Segment Start: MATERIAL PROVIDED

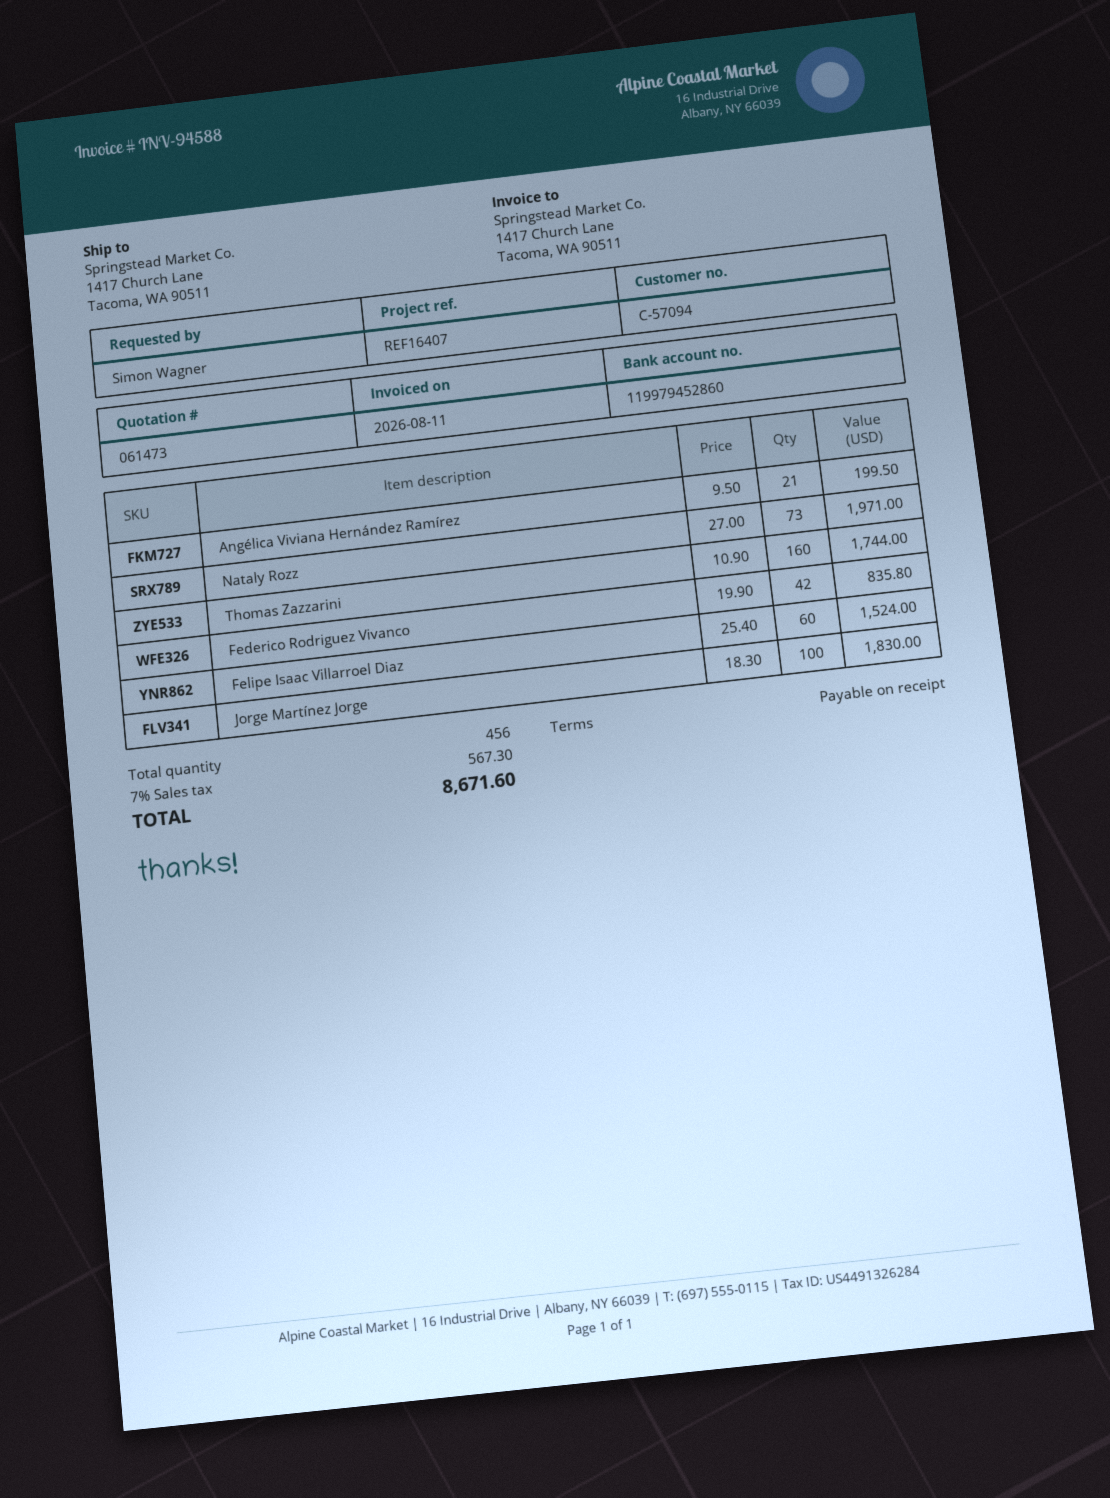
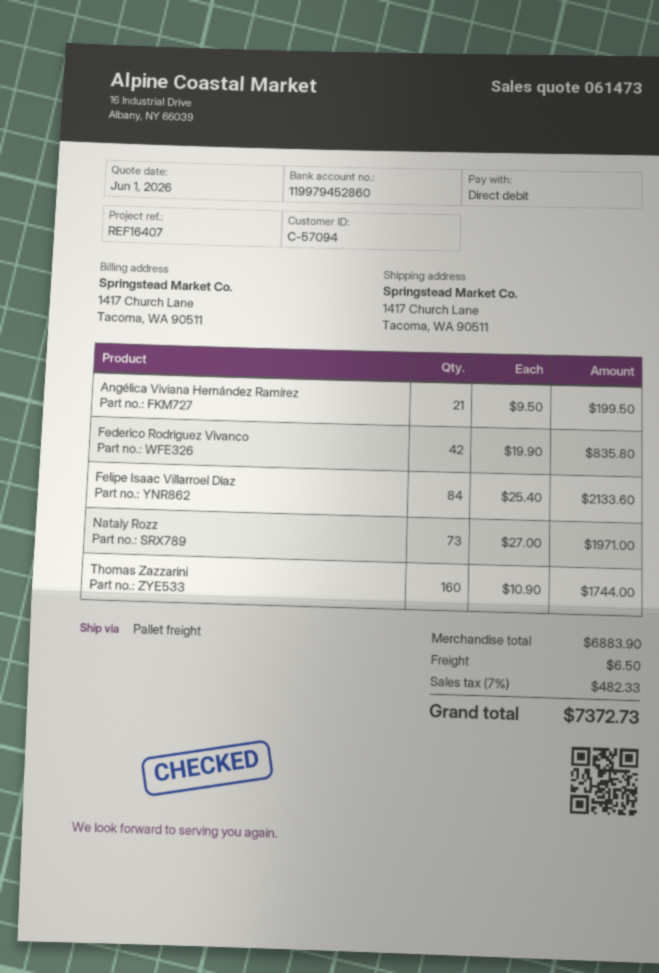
Felipe Isaac Villarroel Diaz: 60 x 25.40 = 1524.00 -> 84 x 25.40 = 2133.60
Jorge Martínez Jorge: 100 x 18.30 = 1830.00 -> none
shipping: none -> 6.50
tax: 7% = 567.30 -> 7% = 482.33
total: 8671.60 -> 7372.73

Segment End: MATERIAL PROVIDED

EXERCISE OBJECTIVE:
After reading the entries above, state how many lines hold the word "none", with no text besides the number.

EXERCISE ANSWER:
2